Viewed from a distance, the pile of big read beans, or bags, on the east end of the 16th street pedestrian bridge, looks sort of like a pile of frosting or a Dr. Suess Christmas tree. Once you get closer, the color is a deep red that makes you think of blood and the limp elements look like sand bags, or melted candy. It's an image both disturbing and funny.

Lacking any other context, at the moment, than police tape, it's not clear whether the piece is a temporary exhibit, still unfinished, or some well-intentioned comment about the war. As I looked at the sculpture a man walking by muttered, "Body bags?".
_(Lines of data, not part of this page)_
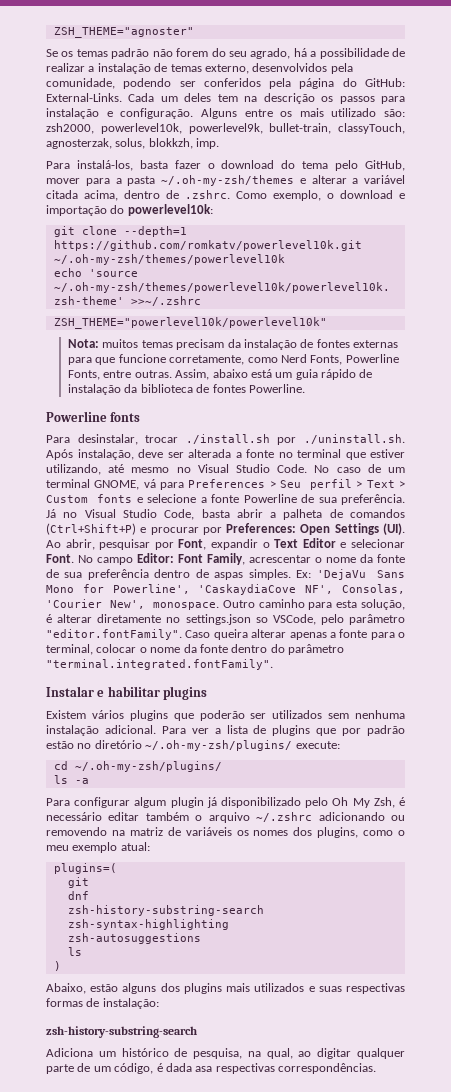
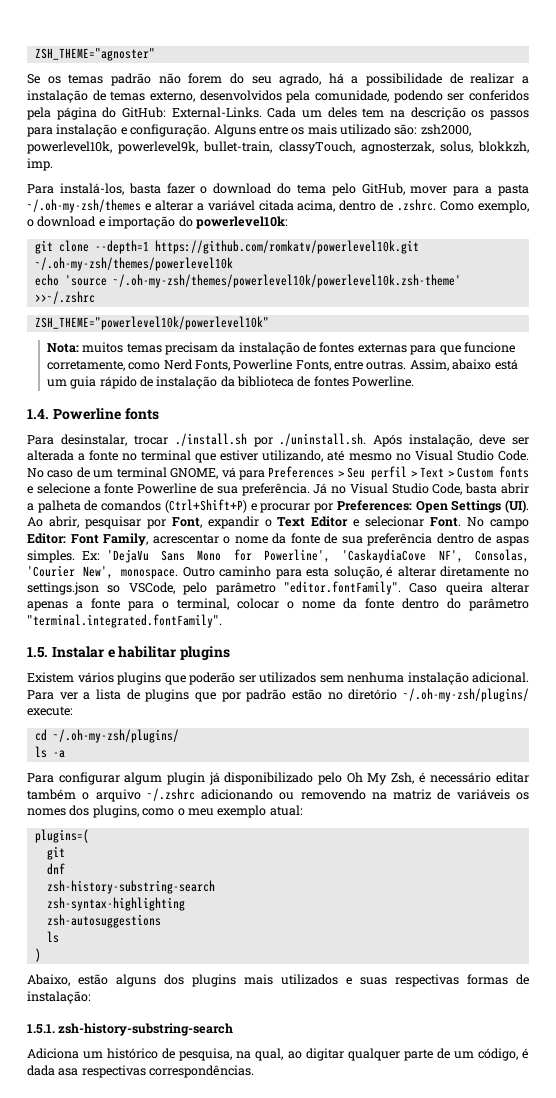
(305, 388) none -> [27,409,49,419] 1.4.
(273, 664) none -> [27,647,48,658] 1.5.
(159, 1003) none -> [27,1024,55,1034] 1.5.1.

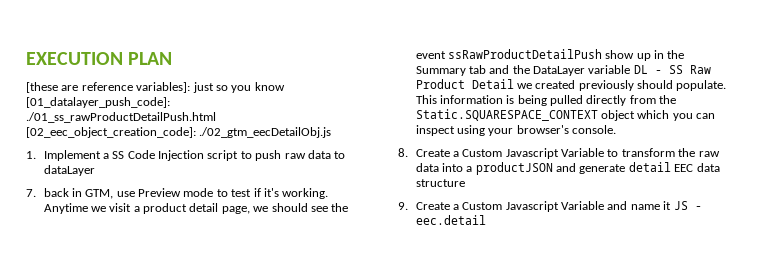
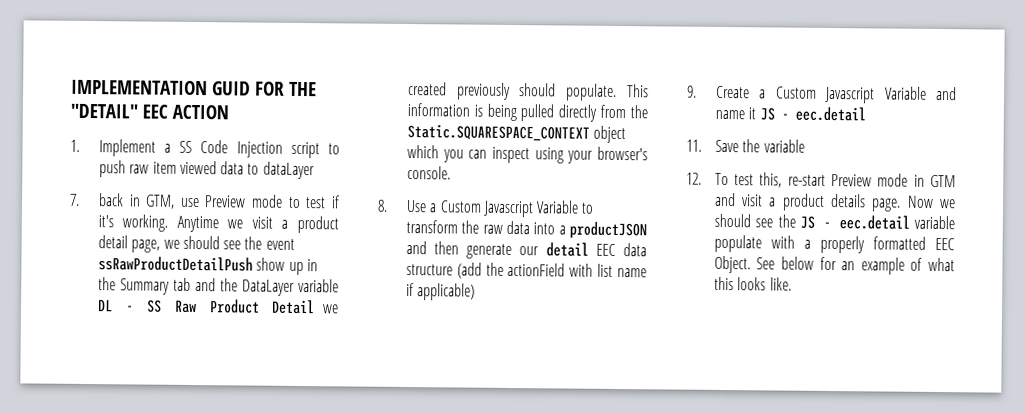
[26,52,173,65] [26,82,285,93] [26,97,170,108] [26,112,216,123] [26,127,332,138] EXECUTION PLAN // [these are reference variables]: just so you know [01_datalayer_push_code]: ./01_ss_rawProductDetailPush.html [02_eec_object_creation_code]: ./02_gtm_eecDetailObj.js -> [71,79,317,97] [70,103,229,120] IMPLEMENTATION GUID FOR THE "DETAIL" EEC ACTION
(306, 156) none -> [152,160,217,175] item viewed
[415,149,450,157] Create -> [405,199,427,213] Use
[579,164,626,174] generate -> [434,241,540,260] then generate our
(465, 183) none -> [456,262,647,279] [405,282,476,301] (add the actionField with list name if applicable)
(486, 220) none -> [686,139,805,153] [686,172,956,188] [714,192,956,212] [713,213,955,230] [713,234,955,254] [713,255,955,275] [713,276,792,291] // 11. Save the variable // 12. To test this, re-start Preview mode in GTM and visit a product details page. Now we should see the JS - eec.detail variable populate with a properly formatted EEC Object. See below for an example of what this looks like.

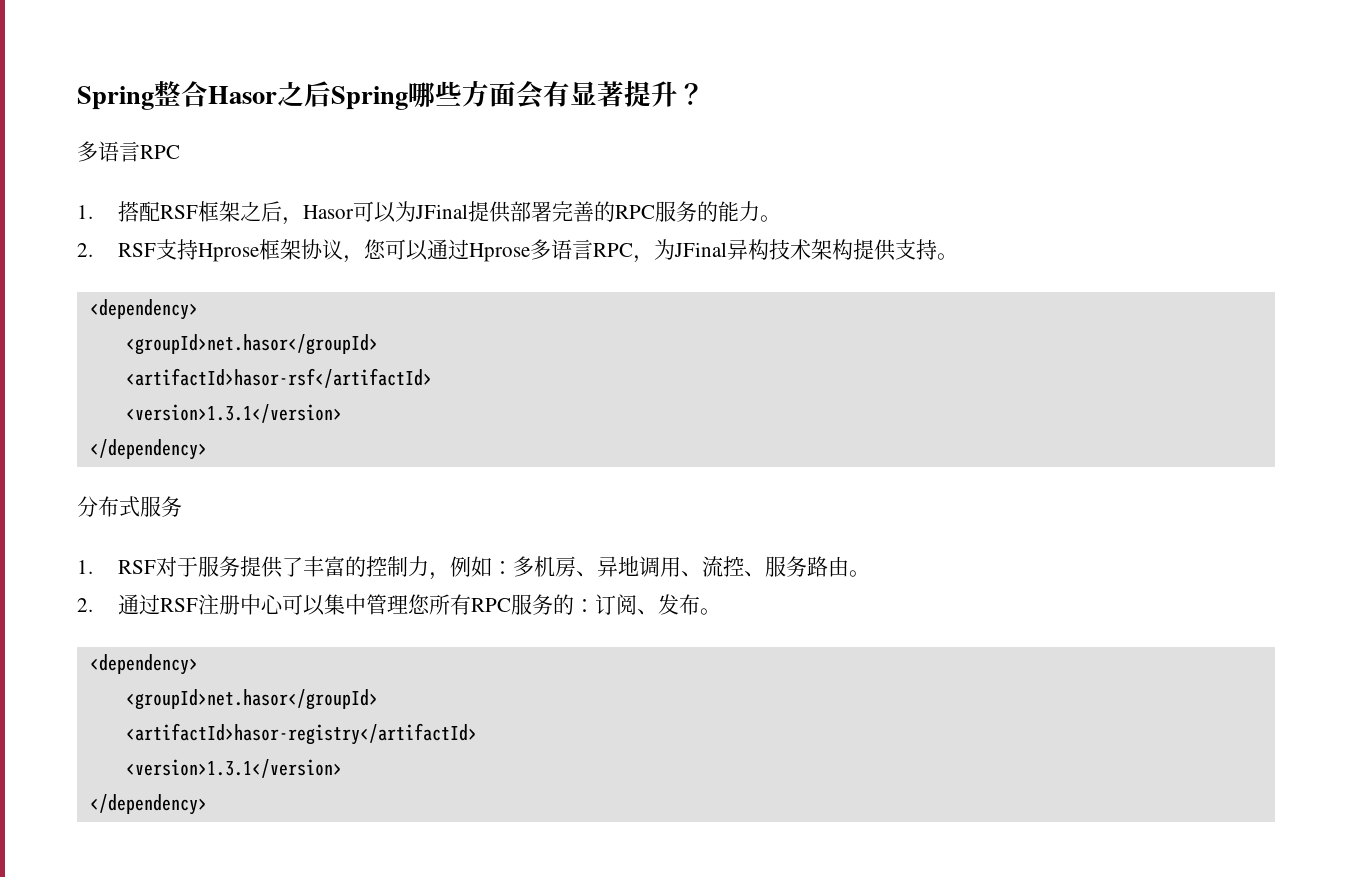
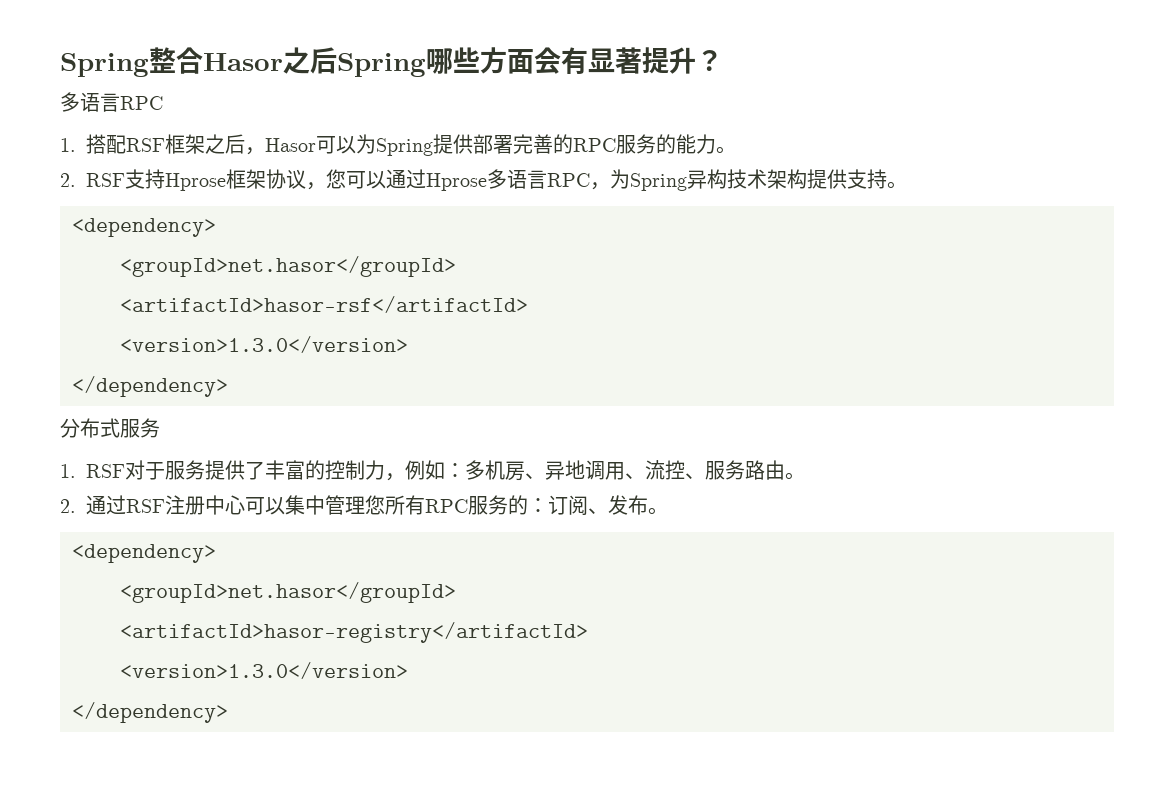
[415,204,469,219] JFinal -> [376,138,433,156] Spring
[674,242,728,257] JFinal -> [630,173,687,191] Spring
[125,404,342,423] <version>1.3.1</version> -> [120,336,408,353] <version>1.3.0</version>
[125,759,342,778] <version>1.3.1</version> -> [120,662,408,679] <version>1.3.0</version>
Public art can serve a number of functions from creating beauty and repose in a busy place to asking questions and engaging citizens. And at this point, while I don't care for the piece much on its own, nestled in the looping concrete and steel ramp of the pedestrian bridge, it provides a jarring moment in the otherwise cleanly modern city stroll. It just gives you something to look at (in fact the color and shape demands that you look at it) pulling your eye way from the shops, apartments and city traffic all around you. This is active public art that demands a dialog. Not surprisingly, then, graffiti has already appeared, a sort of aesthetic comment left on the base of the piece like some urban blogger answering the boisterous argument of the original work.
I don't know if the bloody beans sculpture is any good. But it is fun!